YORKVILLE – Voters determined not only who will represent them on the Kendall County Board in the Nov. 8 election, but how long their terms of office will last.
Every 10 years, the entire county board is up for election to allow for redistricting after the decennial Census.
Terms of office are staggered so that half the board seats are up for election every two years.
This time, board members Brian DeBolt of Plano, Elizabeth Flowers of Montgomery, Scott Gengler of Yorkville, Ruben Rodriguez of Yorkville and Dan Koukol of Oswego are receiving four-year terms to start.
The other five board members, four of them new, will start off with two-year terms of office. They include Jason Peterson of Yorkville, Brooke Shanely of Aurora, Seth Wormley of Millbrook, Matt Kellogg of Yorkville and Zach Bachmann of Montgomery.
Kellogg, the only veteran board member among that second group, was elected county board chairman at its reorganizational meeting on Dec. 5.
DeBolt, the top vote-getter overall in the general election, was named president of the Kendall County Forest Preserve District.

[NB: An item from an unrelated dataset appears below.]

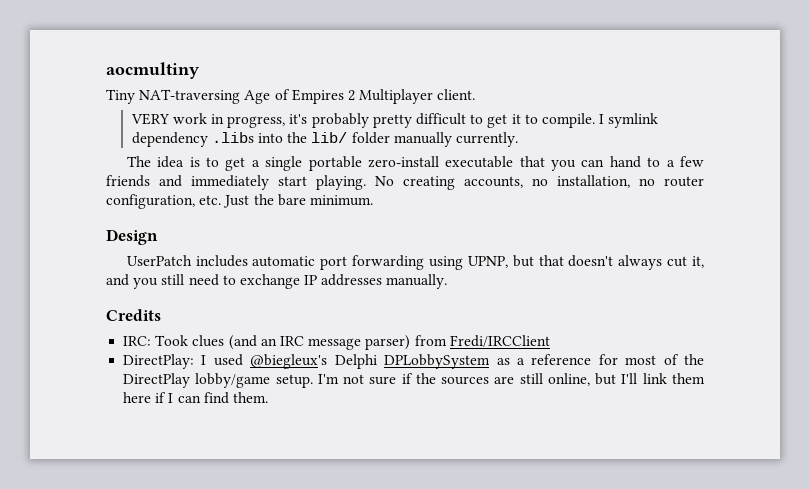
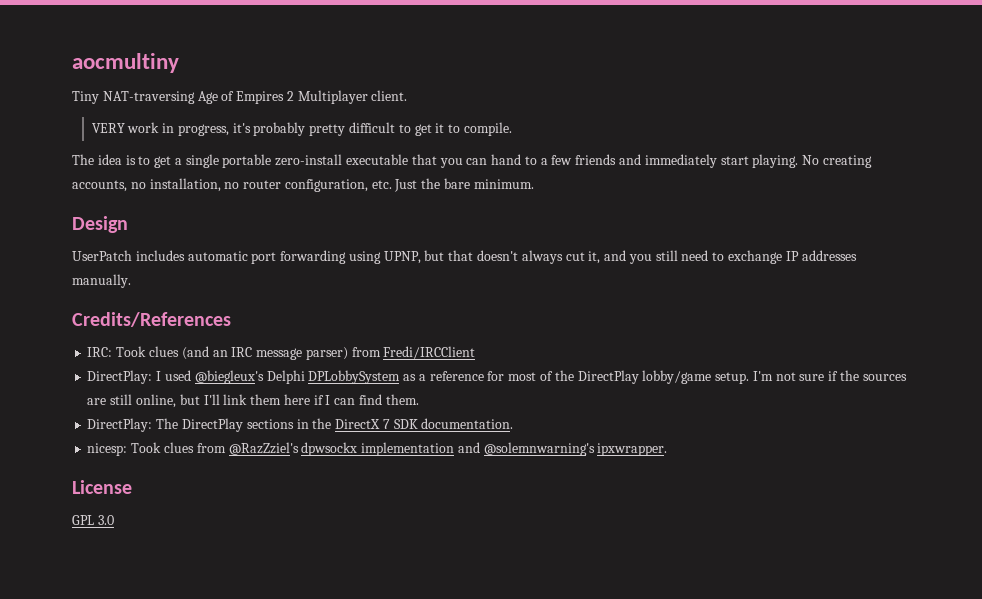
[599,113,659,128] [131,132,518,147] I symlink dependency .libs into the lib/ folder manually currently. -> (512, 129) none
[106,309,161,321] Credits -> [72,312,231,327] Credits/References
(268, 397) none -> [87,418,514,432] [87,442,668,456] [72,480,132,494] [72,515,114,525] // DirectPlay: The DirectPlay sections in the DirectX 7 SDK documentation. // nicesp: Took clues from @RazZziel's dpwsockx implementation and @solemnwarning's ipxwrapper. // License // GPL 3.0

The county has in the past used a lottery system in which the county clerk draws numbered pingpong balls to determine which five board members will start with a four-year-term and who will be up for reelection in just two years.
Evenly distributed population growth meant that no reapportionment was needed for the two county board districts from which voters elect five members each.
However, the board decided ahead of the election to change the way in which the staggered terms of office are determined.
Under the new system, the top five vote-getters start with a term of four years. If that person runs and is reelected, he or she would serve another four years, followed by a two-year term ahead of the next Census.
The other five board members will start with a two-year term, followed by two four-year terms, assuming that person is reelected.
The new system has been the subject of a legal challenge that was initiated well before the election.
Todd Milliron of Yorkville filed the lawsuit in Kendall County Circuit Court on Sept. 19, charging that the system violates state elections law.
Milliron was running for a county board seat under the independent Kendall County Party label but was not elected.
Board members say their vote-total system is better and fairer than selections made by chance, but in his lawsuit, contends that a random selection is exactly what is required under state statute.
Kendall County State’s Attorney Eric Weis said the next scheduled hearing on the lawsuit is Dec. 9.